Digital Prototyping also enables product teams to share detailed assembly instructions digitally with manufacturing teams. While paper assembly drawings can be confusing, 3D visualizations of digital prototypes are unambiguous. This early and clear collaboration between manufacturing and engineering teams helps minimize manufacturing problems on the shop floor.

Finally, manufacturers can use Digital Prototyping to visualize and simulate factory-floor layouts and production lines. They can check for interferences to detect potential issues such as space constraints and equipment collisions.

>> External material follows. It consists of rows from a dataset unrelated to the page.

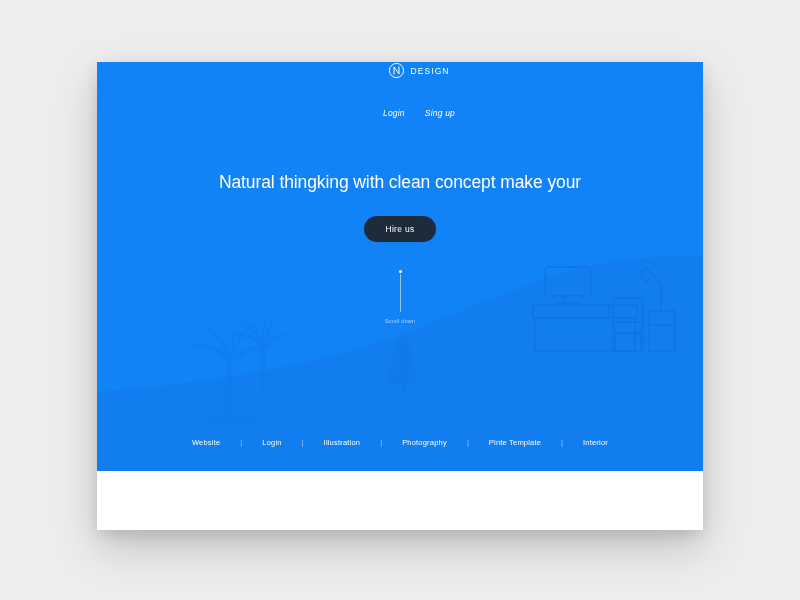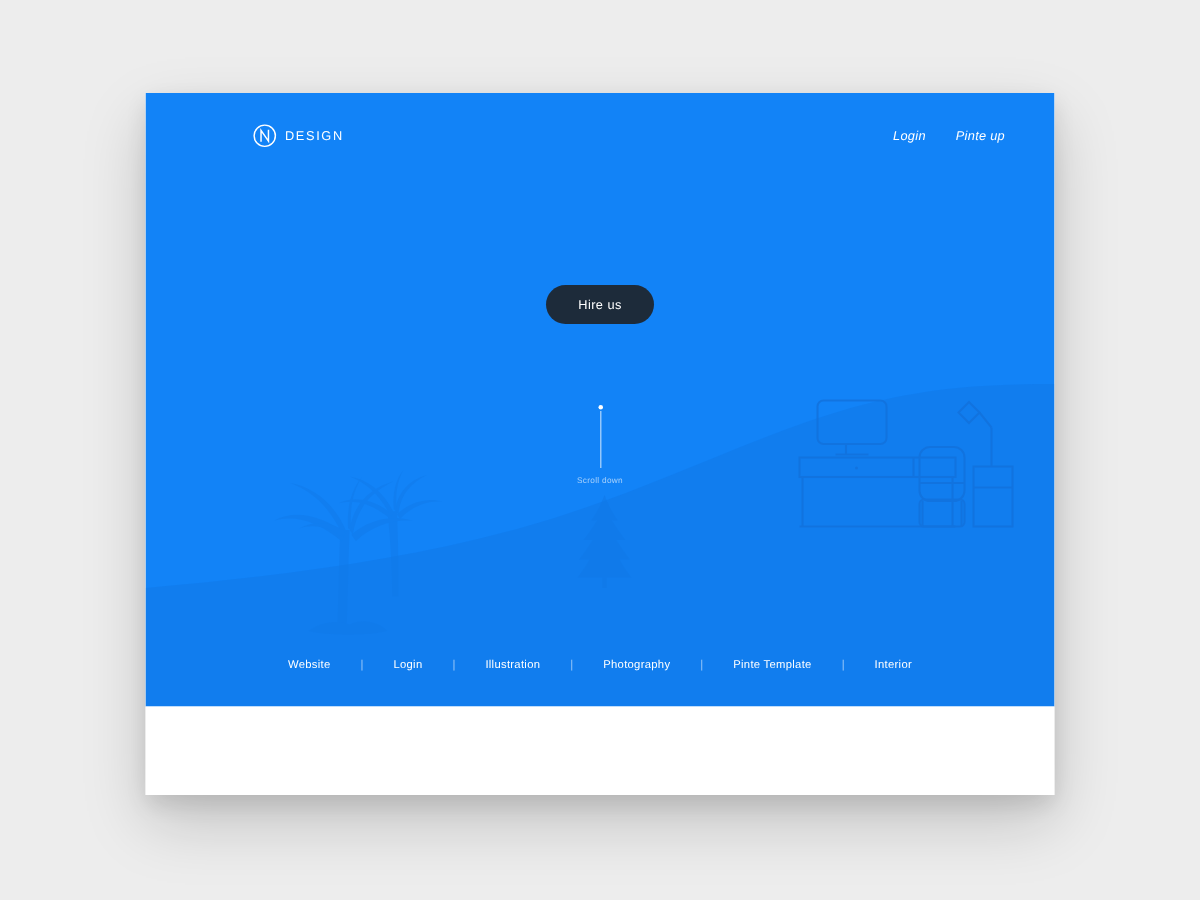--- a/index.html
+++ b/index.html
@@ -40,6 +40,7 @@
     position:absolute; left:0; top:0; width:606px; height:56px;
     display:flex; align-items:center; justify-content:space-between;
     padding:0 33px 0 71px;
+    flex-direction:column;
   }
   .brand { display:flex; align-items:center; gap:5px; }
   .brand-mark { width:17px; height:17px; display:block; }

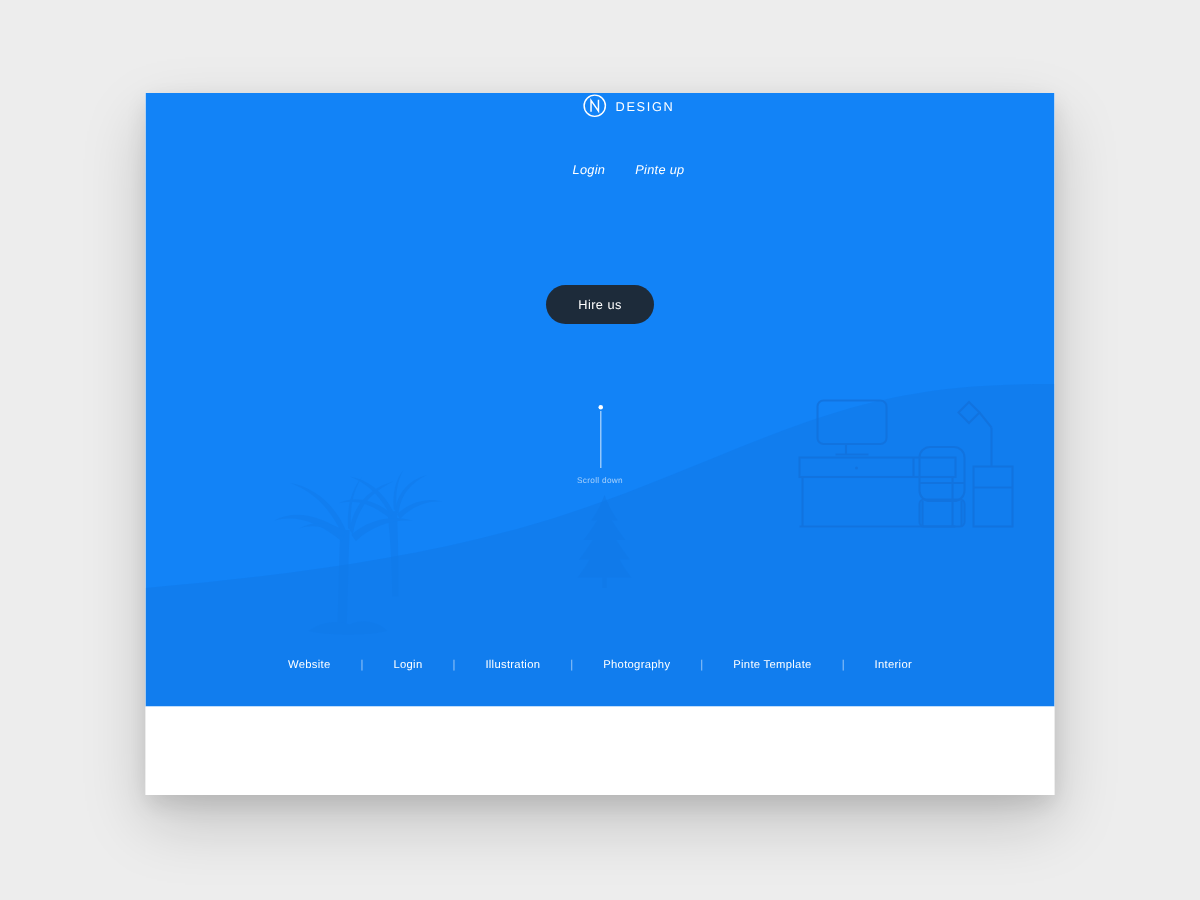--- a/index.html
+++ b/index.html
@@ -176,7 +176,7 @@
         </div>
         <div class="nav">
           <a href="#">Login</a>
-          <a href="#">Pinte up</a>
+          <a href="#">Sing up</a>
         </div>
       </div>
 

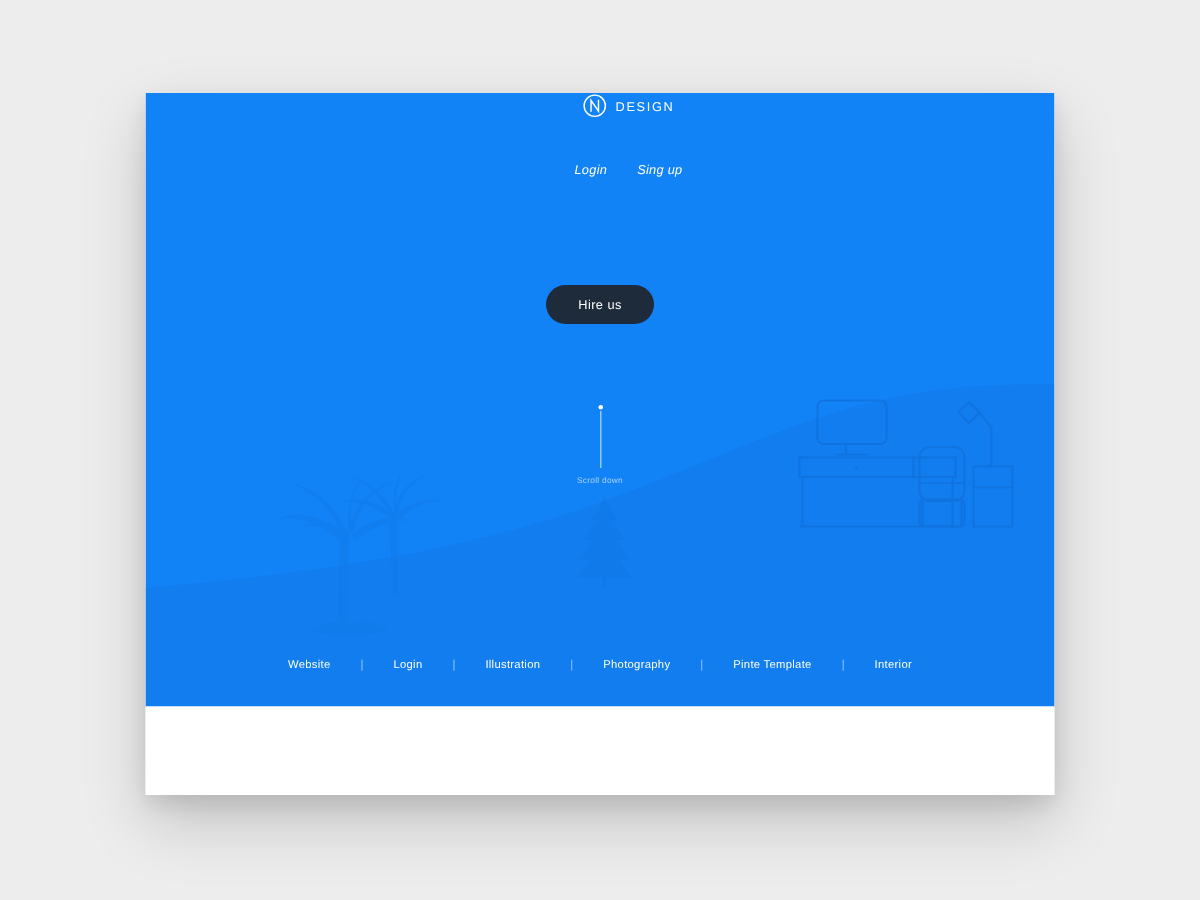--- a/index.html
+++ b/index.html
@@ -181,6 +181,7 @@
       </div>
 
       <div class="hero-copy">
+        <div class="headline">Natural thingking with clean concept make your</div>
         <div class="cta-wrap">
           <button class="cta">Hire us</button>
         </div>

===Customer Involvement===
Customers are involved throughout the Digital Prototyping workflow. Rather than waiting for a physical prototype to be complete, companies that use Digital Prototyping bring customers into the product development process early. They show customers realistic renderings and animations of the product's digital prototype so they'll know what the product looks like and how it will function. This early customer involvement helps companies get sign-off up front, so they don't waste time designing, engineering, and manufacturing a product that doesn't fulfill the customer's expectations.

===Marketing===
Using 3D CAD data from the digital prototype, companies can create realistic visualizations, renderings, and animations to market products in print, on the web, in catalogues, or in television commercials. Without needing to produce expensive physical prototypes and conduct photo shoots, companies can create virtual photography and cinematography nearly indistinguishable from reality. One aspect of this is creating the illumination environment for the subject, an area of new development.

Realistic visualizations not only help marketing communications, but the sales process as well. Companies can respond to requests for proposals and bid on projects without building physical prototypes, using visualizations to show the potential customer what the end product will be like. In addition, visualizations can help companies bid more accurately by making it more likely that everyone has the same expectations about the end product. Companies can also use visualizations to facilitate the review process once they've secured the business. Reviewers can interact with digital prototypes in realistic environments, allowing for the validation of design decisions early in the product development process.

===Connecting Data and Teams===
To support a Digital Prototyping workflow, companies use data management tools to coordinate all teams at every stage in the workflow, streamline design revisions and automate release processes for digital prototypes, and manage engineering bills of materials. These data management tools connect all workgroups to critical Digital Prototyping data.

==Digital Prototyping and Sustainability==
Companies increasingly use Digital Prototyping to understand sustainability factors in new product designs, and to help meet customer requirements for sustainable products and processes. They minimize material use by assessing multiple design scenarios to determine the optimal amount and type of material required to meet product specifications. In addition, by reducing the number of physical prototypes required, manufacturers can trim down their material waste.

Digital Prototyping can also help companies reduce the carbon footprint of their products. For example, WinWinD, a company that creates innovative wind turbines, uses Digital Prototyping to optimize the energy production of wind-power turbines for varying wind conditions. Furthermore, the rich product data supplied by Digital Prototyping can help companies demonstrate conformance with the growing number of product-related environmental regulations and voluntary sustainability standards.